While melanoma is less common than other skin cancers, it causes the majority of deaths from skin cancer. Immunotherapy has already had major impacts on patients with melanoma, and new findings could lead to even more.
B Cell Absence Drives Immune Suppression
According to new research published in The Journal of Immunology, B cells curbed melanoma progression by maintaining an immune-supportive tumor environment, while their absence drove immune suppression and tumor growth through antibody-independent, cell-mediated mechanisms in a mouse model.
The researchers observed that depletion of B cells in mice, either genetically or with anti-CD20 antibodies, accelerated melanoma growth, confirming that B cells were critical components of antitumor immunity.
“Our work raises the possibility that B cells could be harnessed for cancer immunotherapy. By identifying subsets of B cells with antitumor activity, there is potential to isolate and expand these cells for use as immunotherapy,” said Selin Oncul, PhD, Postdoctoral Fellow at University of Texas MD Anderson Cancer Center, and lead author of the study.
B Cells Regulate Antitumor Immunity
The anti-melanoma effect of B cells did not depend on plasma cells or antibody production, indicating that B cells primarily impacted melanoma growth through antigen presentation and interactions with other immune cells rather than antibodies. Depletion of B cells largely spared regulatory IL-10-producing B cells (Bregs), leading to a relative increase in this immunosuppressive population within the tumor microenvironment. The researchers say this is consistent with clinical data that demonstrate that melanoma patients with high expression of B cell markers such as CD19 and CD20 have better overall survival and improved responses to immune checkpoint therapy.
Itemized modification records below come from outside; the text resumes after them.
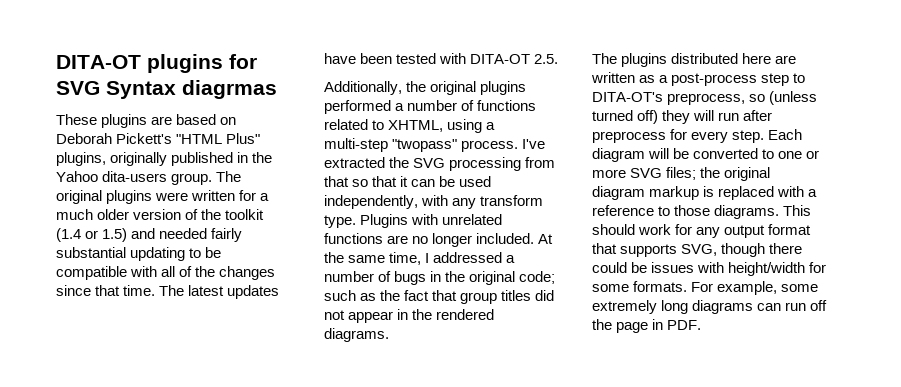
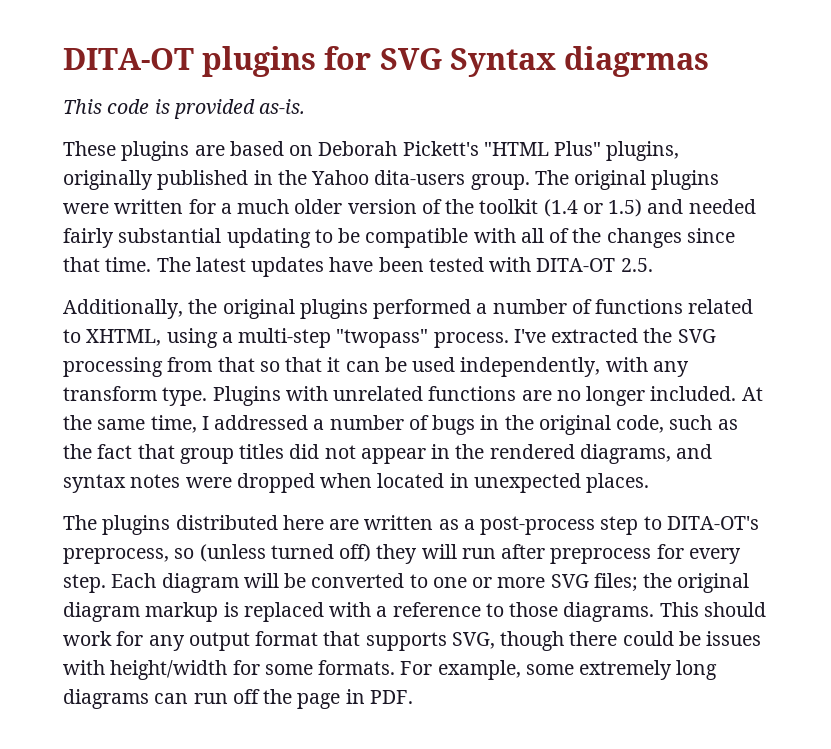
(277, 89) none -> [63,99,306,119] // This code is provided as-is.
[519,271,556,284] code; -> [616,415,665,433] code,
[324,328,389,342] diagrams. -> [579,444,713,464] [63,473,650,493] diagrams, and syntax notes were dropped when located in unexpected places.

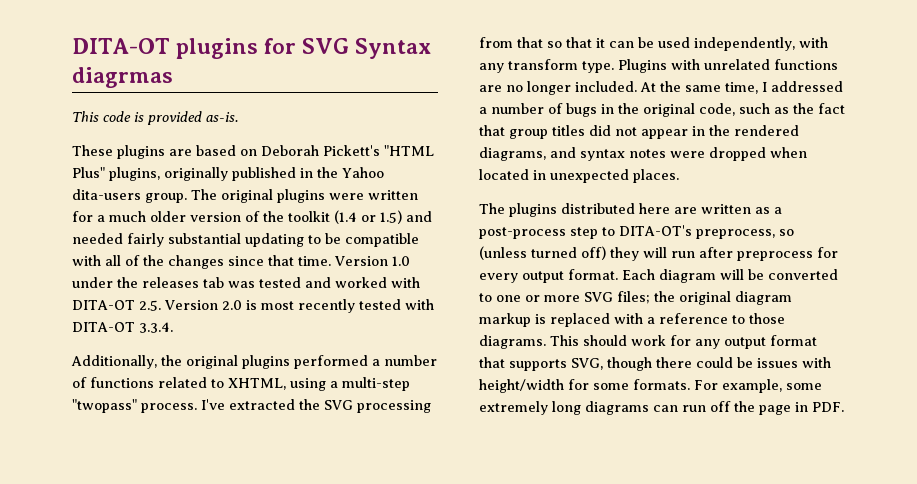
[156,257,424,277] The latest updates have been -> [334,256,410,266] [72,277,420,288] [72,299,355,313] Version 1.0 under the releases tab was tested and worked with DITA-OT 2.5. Version 2.0 is most recently
[620,258,653,272] 2.5. -> [139,322,173,333] 3.3.4.
[63,574,106,593] step. -> [522,269,618,283] output format.

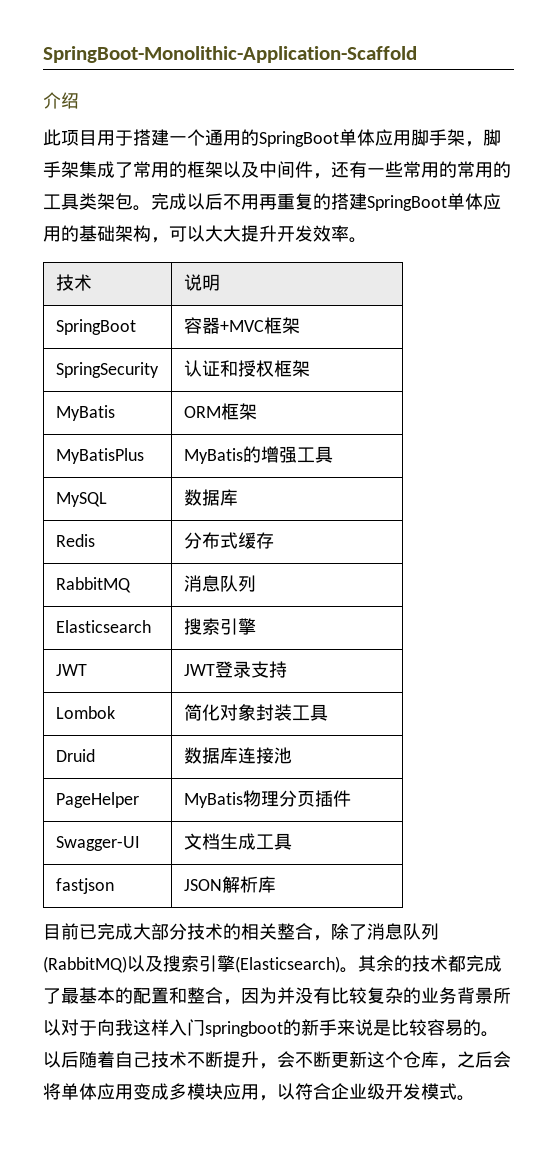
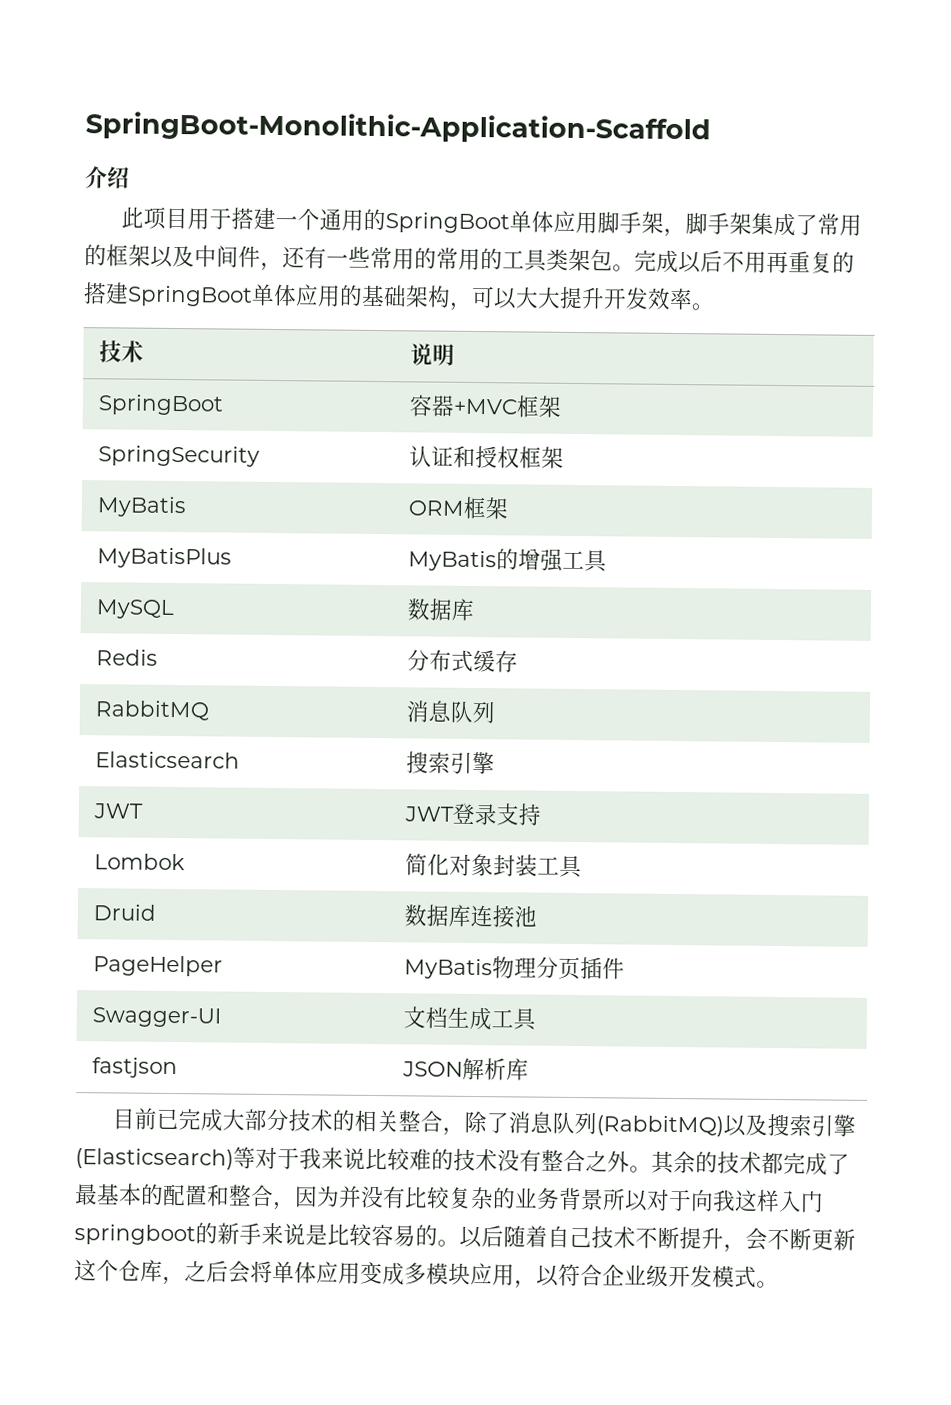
(340, 964) none -> [233,1146,630,1173] 等对于我来说比较难的技术没有整合之外

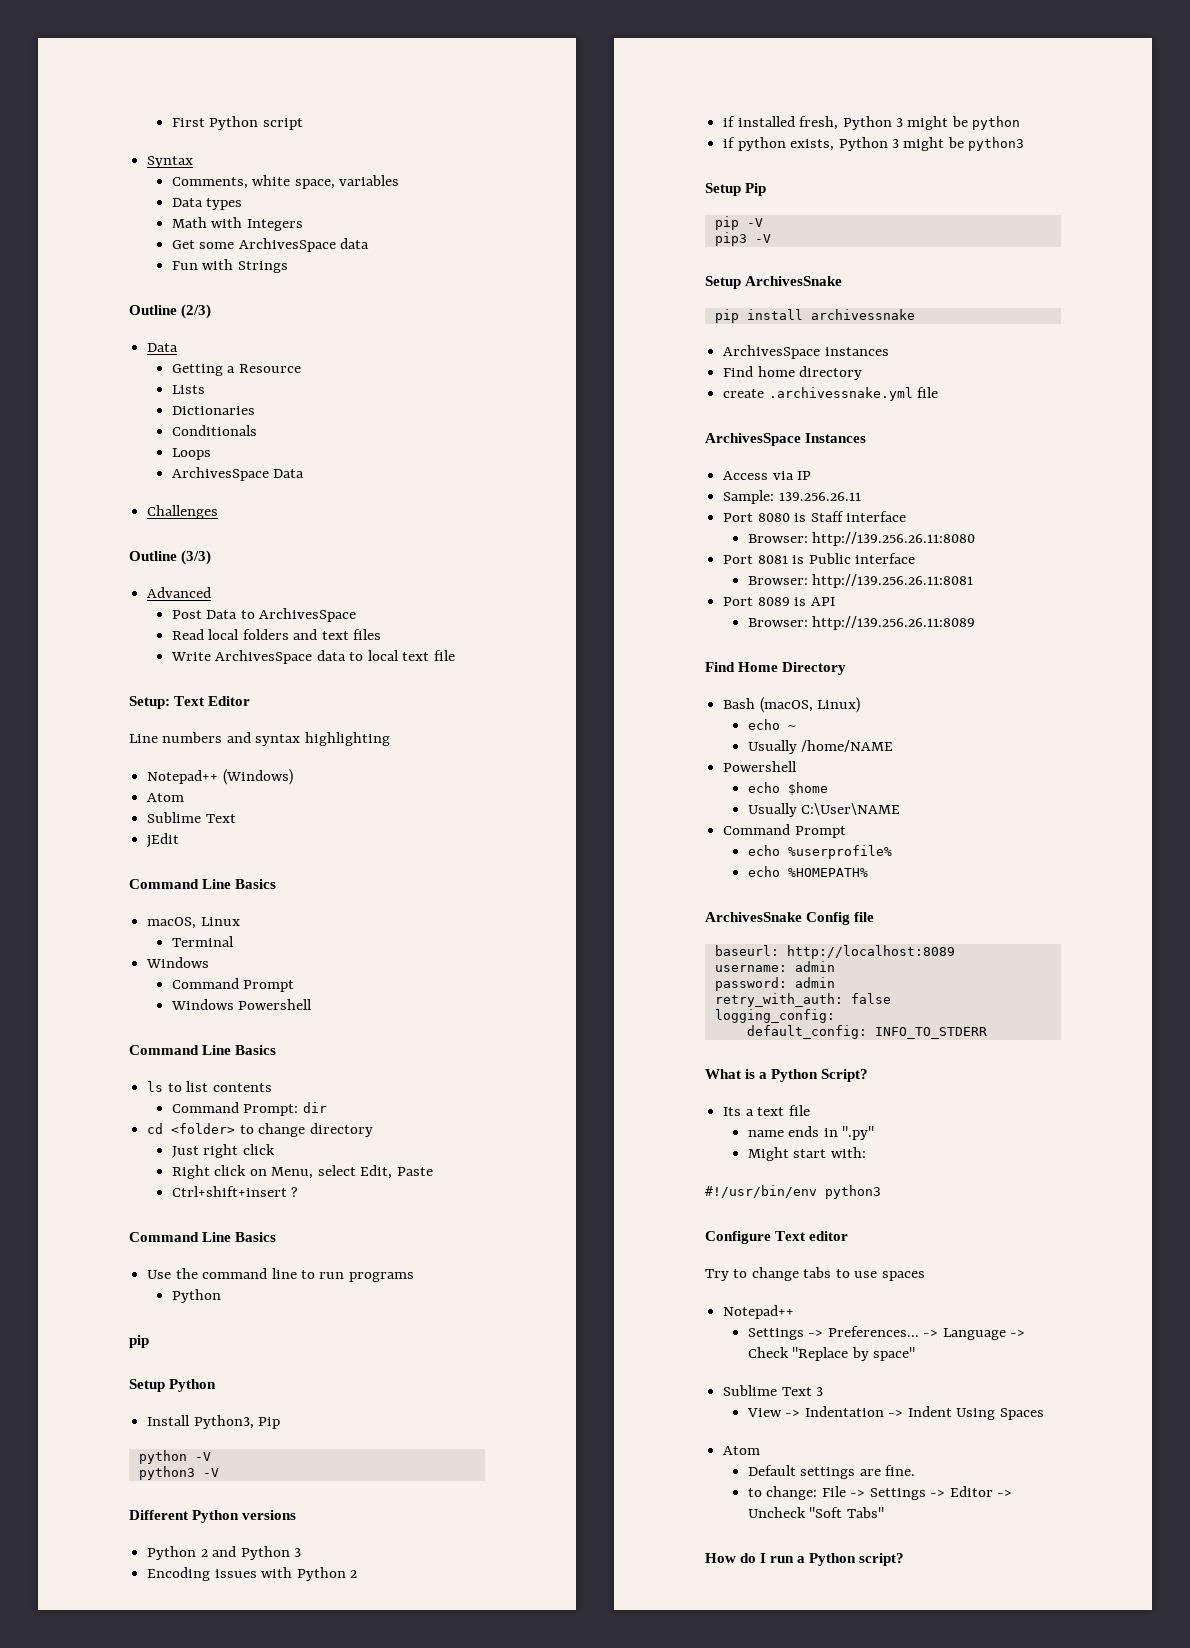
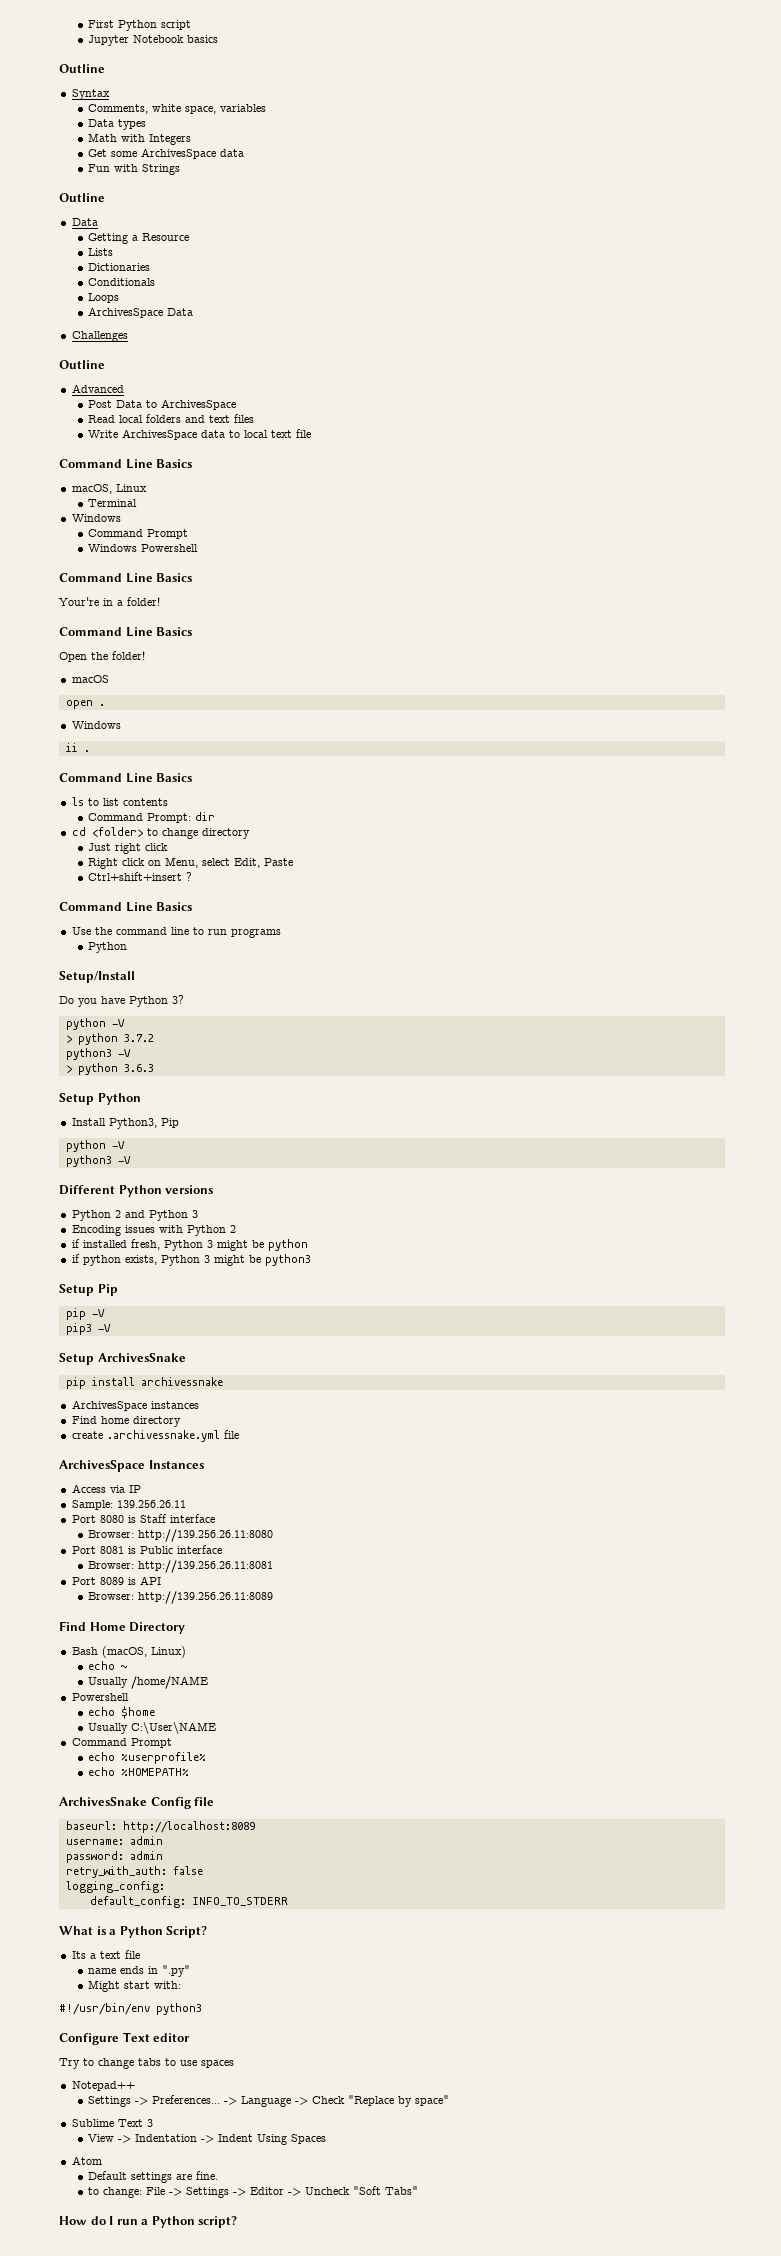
(303, 124) none -> [88,35,219,46] [59,64,105,73] // Jupyter Notebook basics // Outline
[181,304,212,319] (2/3) -> (105, 197) none
[181,550,212,565] (3/3) -> (105, 364) none
[129,696,251,709] [129,732,390,746] [147,769,293,785] [147,793,185,802] [147,812,236,823] [146,833,180,848] // Setup: Text Editor // Line numbers and syntax highlighting // Notepad++ (Windows) // Atom // Sublime Text // jEdit -> (312, 433) none
(277, 1050) none -> [59,597,160,606] [59,627,193,637] [59,651,145,662] [71,675,109,683] [65,700,105,709] [71,721,121,729] [65,743,90,752] [59,773,193,783] // Your're in a folder! // Command Line Basics // Open the folder! // macOS // open . // Windows // ii . // Command Line Basics
[129,1335,149,1348] pip -> [59,971,135,983] [59,995,184,1007] [65,1018,125,1030] [65,1033,154,1045] [65,1048,131,1060] [65,1063,154,1075] Setup/Install // Do you have Python 3? // python -V // > python 3.7.2 // python3 -V // > python 3.6.3

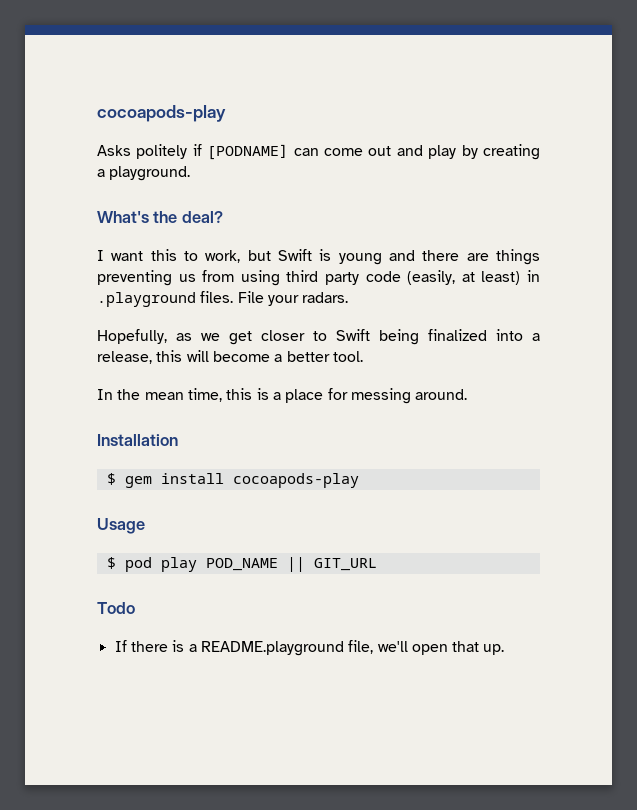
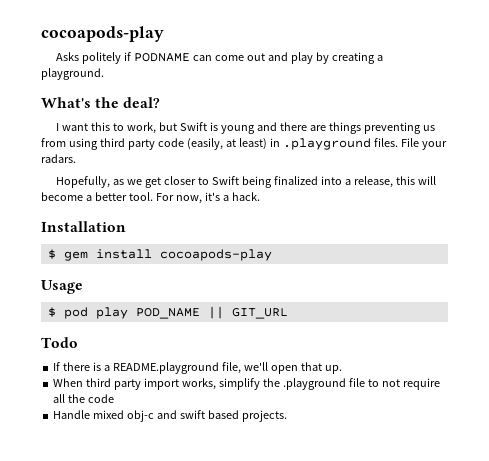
[207,144,289,160] [PODNAME] -> [134,53,191,62] PODNAME
[97,388,468,404] // In the mean time, this is a place for messing around. -> [155,192,260,204] For now, it's a hack.
(505, 649) none -> [53,378,440,390] [53,394,115,403] [53,410,287,422] // When third party import works, simplify the .playground file to not require all the code // Handle mixed obj-c and swift based projects.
“Rather than acting solely as passive bystanders, B cells should be viewed as context-dependent regulators of antitumor immunity, capable of shaping T cell function and influencing the tumor microenvironment. Our results suggest the need for caution when considering B cell-depleting strategies in cancer patients,” shared Vahid Afshar-Kharghan, MD, Professor of Medicine The at University of Texas MD Anderson Cancer Center, and senior author of the study.
The researchers plan to build on this work by defining the specific B cell subsets that mediate tumor control in melanoma and clarifying how these cells regulate T cell function within the tumor microenvironment. From a clinical perspective, they will examine how B cells influence responses to immune checkpoint blockade, including PD-1 and CTLA-4 inhibitors. These studies will be used to identify immune biomarkers that reflect functional B cell activity in melanoma tumors and may help guide immunotherapy selection.